Certificação reconhece práticas regenerativas
A Fazenda Nova Cintra, localizada em Espírito Santo do Pinhal (SP), é a primeira propriedade nacional a obter a certificação de agricultura regenerativa. Com 120 anos de história e 770 hectares, a fazenda cultiva café arábica em 230 hectares, mantendo outros 202 hectares como área protegida.
Desde 2011, a Nova Cintra já possuía certificação de agricultura sustentável da Rainforest Alliance. A nova certificação eleva o padrão da fazenda, reforçando seu compromisso com práticas agrícolas responsáveis e regenerativas.

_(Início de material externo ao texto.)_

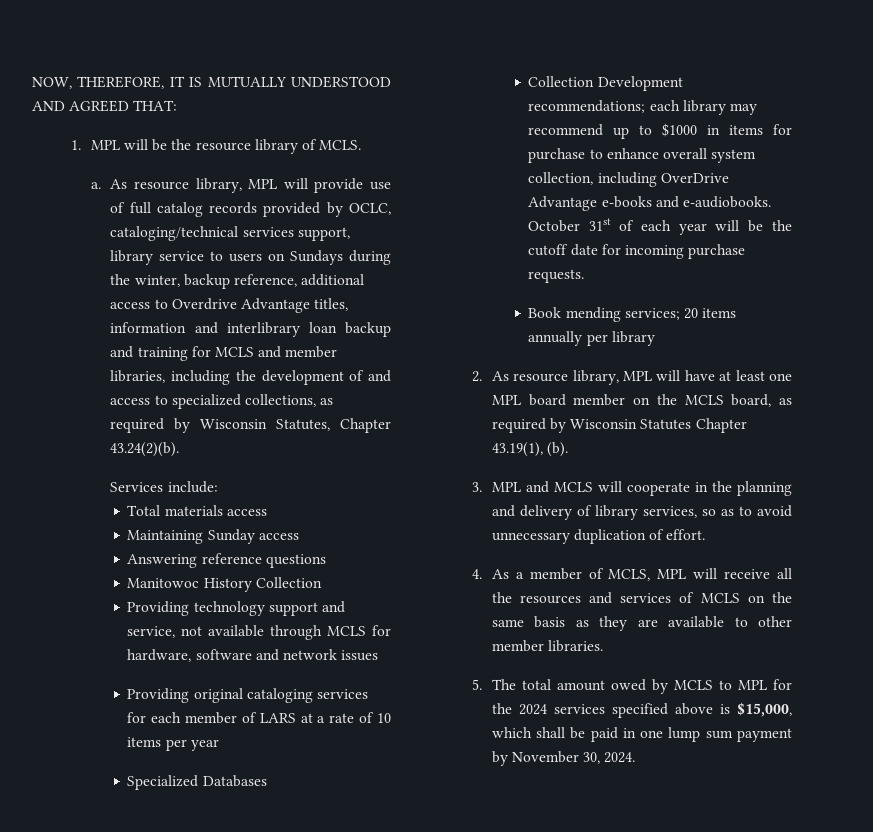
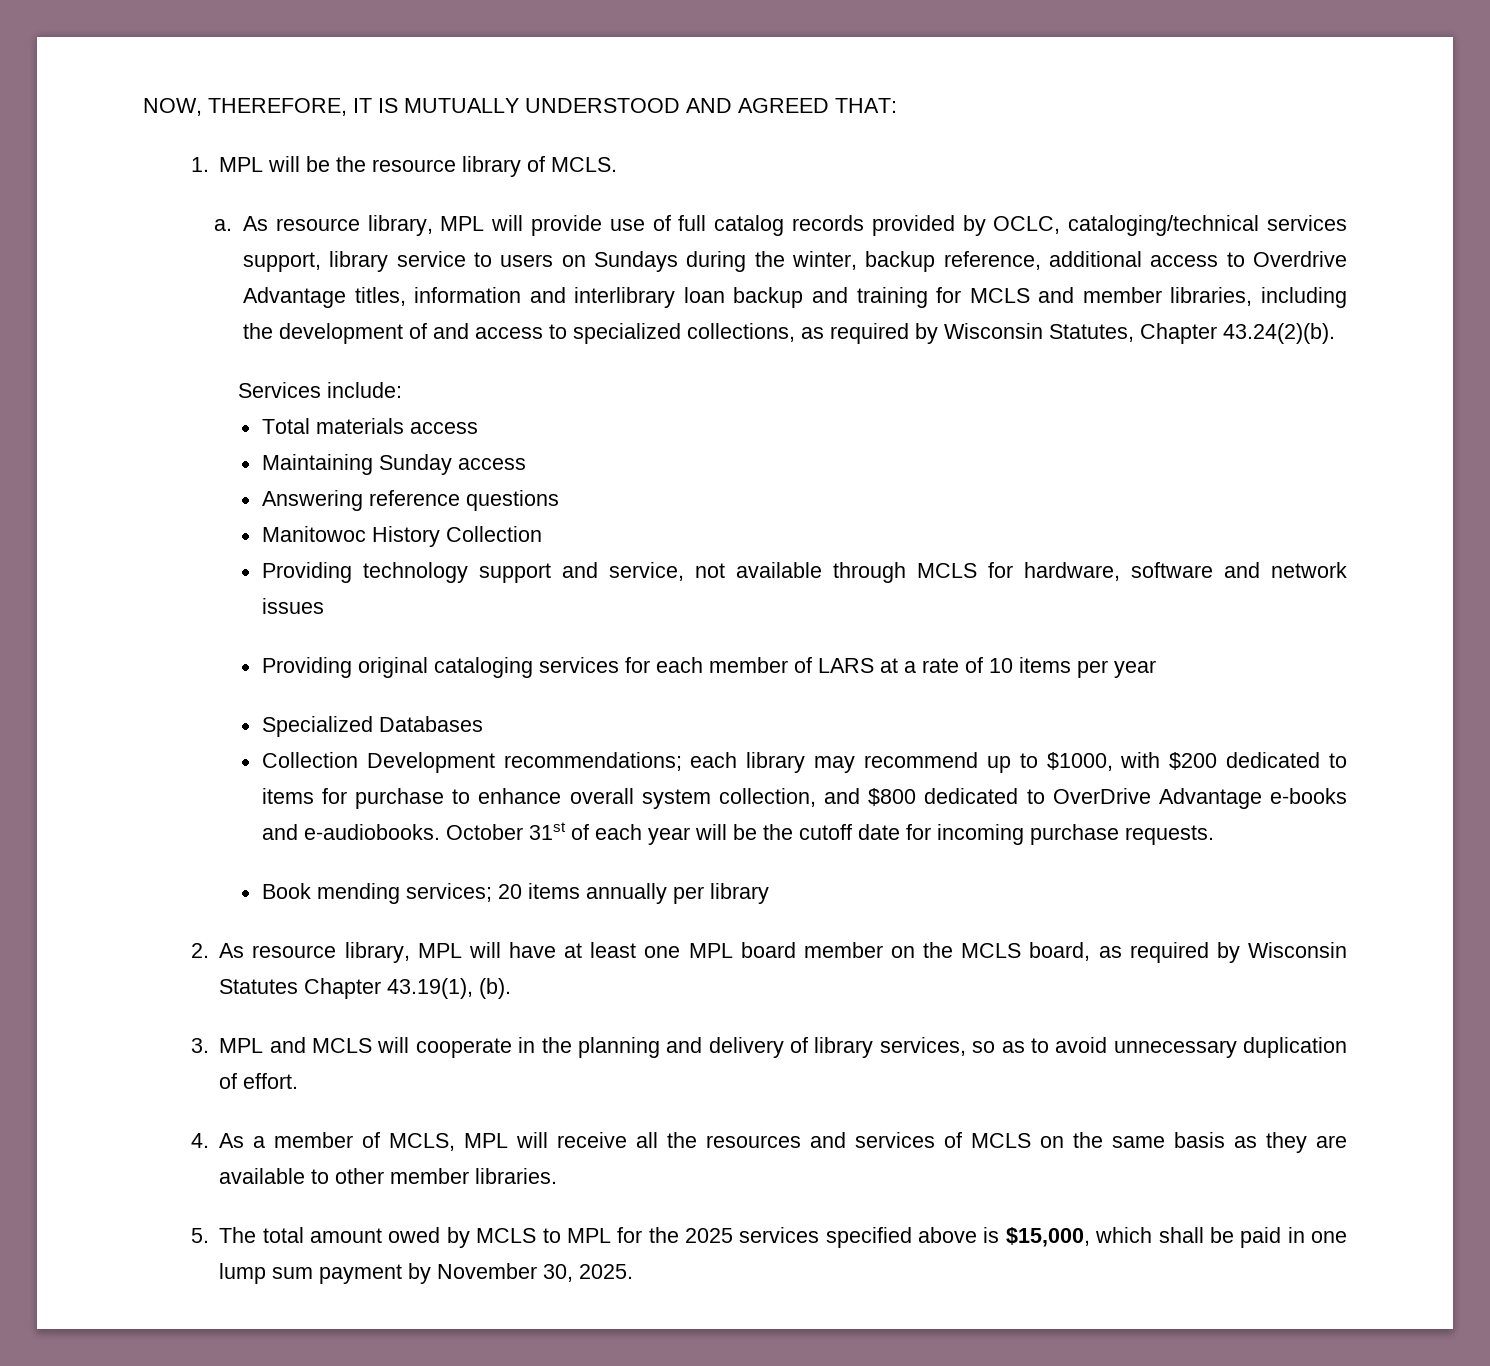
- Collection Development recommendations; each library may recommend up to $1000 in items for purchase to enhance overall system collection, including OverDrive Advantage e-books and e-audiobooks.
+ Collection Development recommendations; each library may recommend up to $1000, with $200 dedicated to items for purchase to enhance overall system collection, and $800 dedicated to OverDrive Advantage e-books and e-audiobooks.
- 5. The total amount owed by MCLS to MPL for the 2024 services specified above is $15,000, which shall be paid in one lump sum payment by November 30, 2024.
+ 5. The total amount owed by MCLS to MPL for the 2025 services specified above is $15,000, which shall be paid in one lump sum payment by November 30, 2025.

Critérios da agricultura regenerativa
Segundo Ben-Hur Rosa, coordenador de Certificação Agrícola do Imaflora, a norma acrescenta requisitos além da certificação de agricultura sustentável. Entre os principais critérios estão:
- Boas práticas agrícolas e manejo integrado de pragas
- Melhoria da saúde e fertilidade do solo
- Aumento da biodiversidade e resiliência climática
- Uso responsável de agroquímicos
- Manutenção da cobertura natural e transparência nos registros de dados
- Controle eficiente dos custos de produção
- Benefícios ambientais e produtivos
Rosa destaca que a agricultura regenerativa é uma alternativa gradual e adaptável às condições de cada propriedade. “As técnicas recuperam solos degradados, diminuem impactos ambientais e aumentam a fertilidade, retenção de água e produtividade, ao mesmo tempo em que contribuem para a restauração da biodiversidade local”, afirma.
A certificação da Fazenda Nova Cintra demonstra que o setor agrícola brasileiro tem capacidade técnica e potencial para se alinhar às novas demandas de mercado e às mudanças climáticas, oferecendo produtos mais sustentáveis e competitivos internacionalmente.